- **DESCRIPTION OF THE TASK**
Go through the records and restate them word for word, omitting images.

*** GIVEN RECORDS Section Begins ***

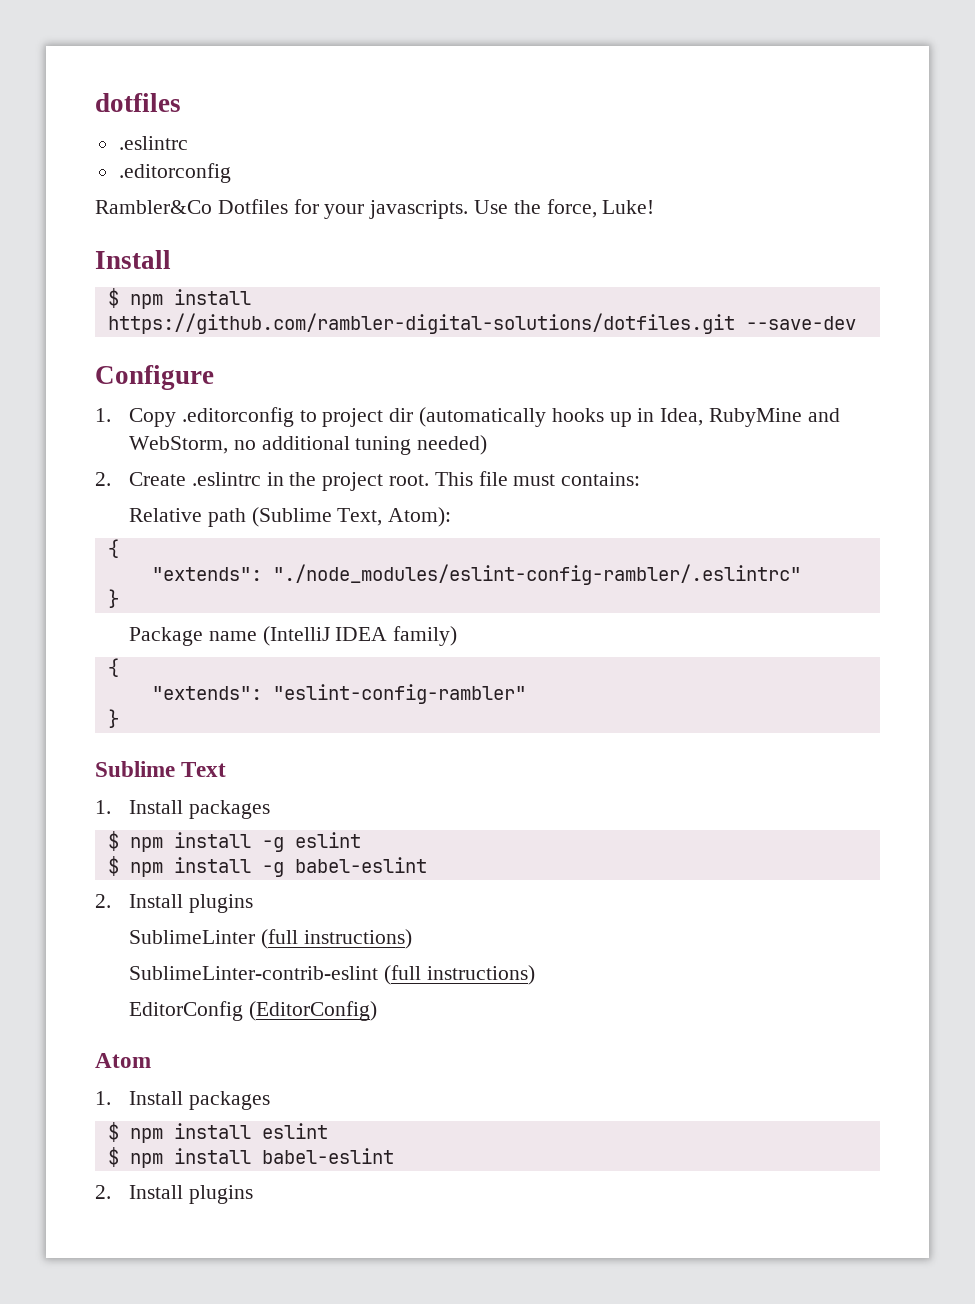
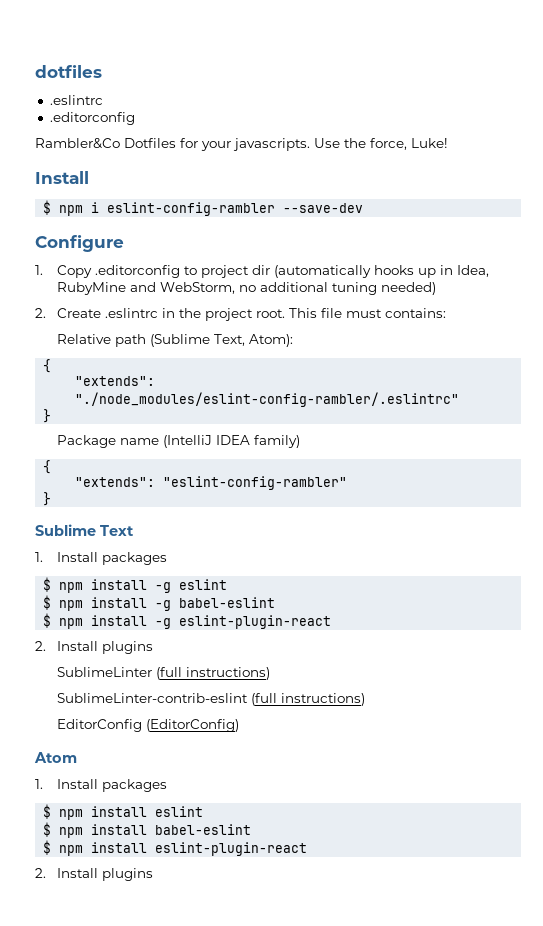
[173,289,251,305] [107,313,735,334] install https://github.com/rambler-digital-solutions/dotfiles.git -> [91,202,276,216] i eslint-config-rambler
(427, 865) none -> [43,613,332,629] // $ npm install -g eslint-plugin-react
(394, 1156) none -> [43,840,308,856] // $ npm install eslint-plugin-react

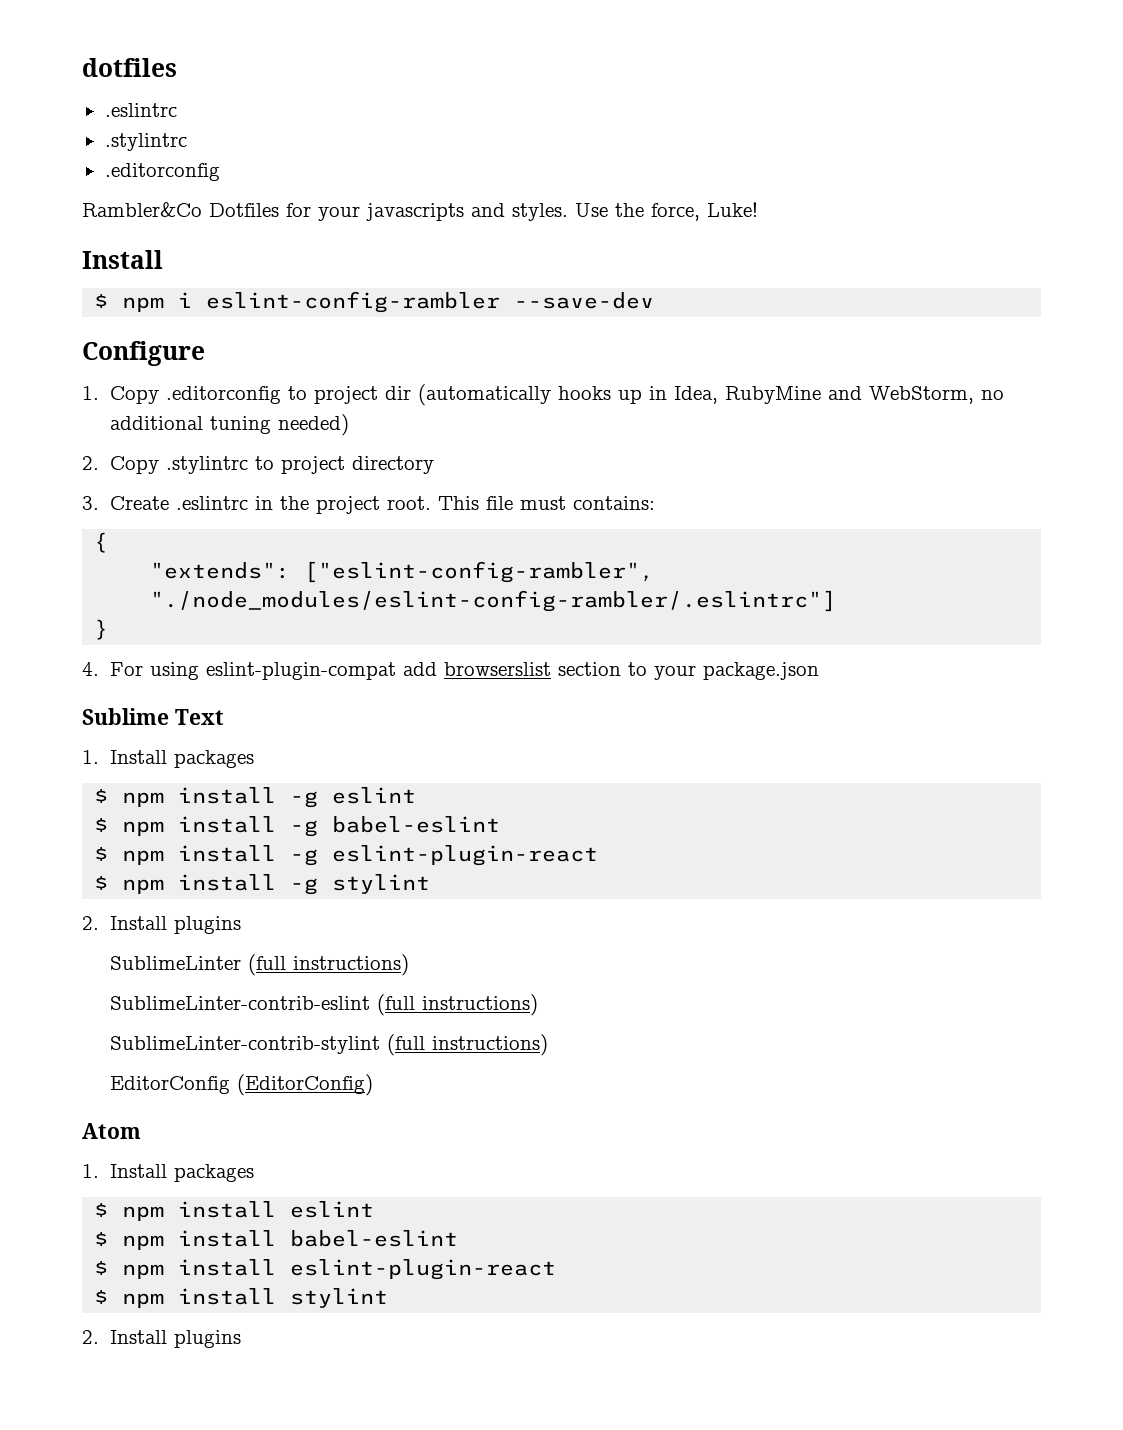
(103, 100) none -> [104,133,187,151] // .stylintrc
[233,138,310,151] javascripts. -> [366,203,568,221] javascripts and styles.
(46, 313) none -> [110,456,435,474] [82,496,99,510] Copy .stylintrc to project directory // 3.
[57,334,294,347] [43,359,52,373] [75,376,156,386] [75,392,460,407] [43,409,52,423] [57,435,301,448] [43,460,52,474] [75,476,348,490] [43,492,52,506] // Relative path (Sublime Text, Atom): // { // "extends": "./node_modules/eslint-config-rambler/.eslintrc" // } // Package name (IntelliJ IDEA family) // { // "extends": "eslint-config-rambler" // } -> [94,532,109,553] [150,561,655,583] [150,590,837,612] [94,619,109,640] [82,662,820,680] // { // "extends": ["eslint-config-rambler", "./node_modules/eslint-config-rambler/.eslintrc"] // } // 4. For using eslint-plugin-compat add browserslist section to your package.json
(332, 622) none -> [94,874,431,895] // $ npm install -g stylint
(366, 699) none -> [110,1034,549,1056] // SublimeLinter-contrib-stylint (full instructions)
(308, 849) none -> [94,1288,389,1308] // $ npm install stylint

*** GIVEN RECORDS Section Ends ***

- **ANSWER AREA**
[173,289,251,305] [107,313,735,334] install https://github.com/rambler-digital-solutions/dotfiles.git -> [91,202,276,216] i eslint-config-rambler
(427, 865) none -> [43,613,332,629] // $ npm install -g eslint-plugin-react
(394, 1156) none -> [43,840,308,856] // $ npm install eslint-plugin-react

(103, 100) none -> [104,133,187,151] // .stylintrc
[233,138,310,151] javascripts. -> [366,203,568,221] javascripts and styles.
(46, 313) none -> [110,456,435,474] [82,496,99,510] Copy .stylintrc to project directory // 3.
[57,334,294,347] [43,359,52,373] [75,376,156,386] [75,392,460,407] [43,409,52,423] [57,435,301,448] [43,460,52,474] [75,476,348,490] [43,492,52,506] // Relative path (Sublime Text, Atom): // { // "extends": "./node_modules/eslint-config-rambler/.eslintrc" // } // Package name (IntelliJ IDEA family) // { // "extends": "eslint-config-rambler" // } -> [94,532,109,553] [150,561,655,583] [150,590,837,612] [94,619,109,640] [82,662,820,680] // { // "extends": ["eslint-config-rambler", "./node_modules/eslint-config-rambler/.eslintrc"] // } // 4. For using eslint-plugin-compat add browserslist section to your package.json
(332, 622) none -> [94,874,431,895] // $ npm install -g stylint
(366, 699) none -> [110,1034,549,1056] // SublimeLinter-contrib-stylint (full instructions)
(308, 849) none -> [94,1288,389,1308] // $ npm install stylint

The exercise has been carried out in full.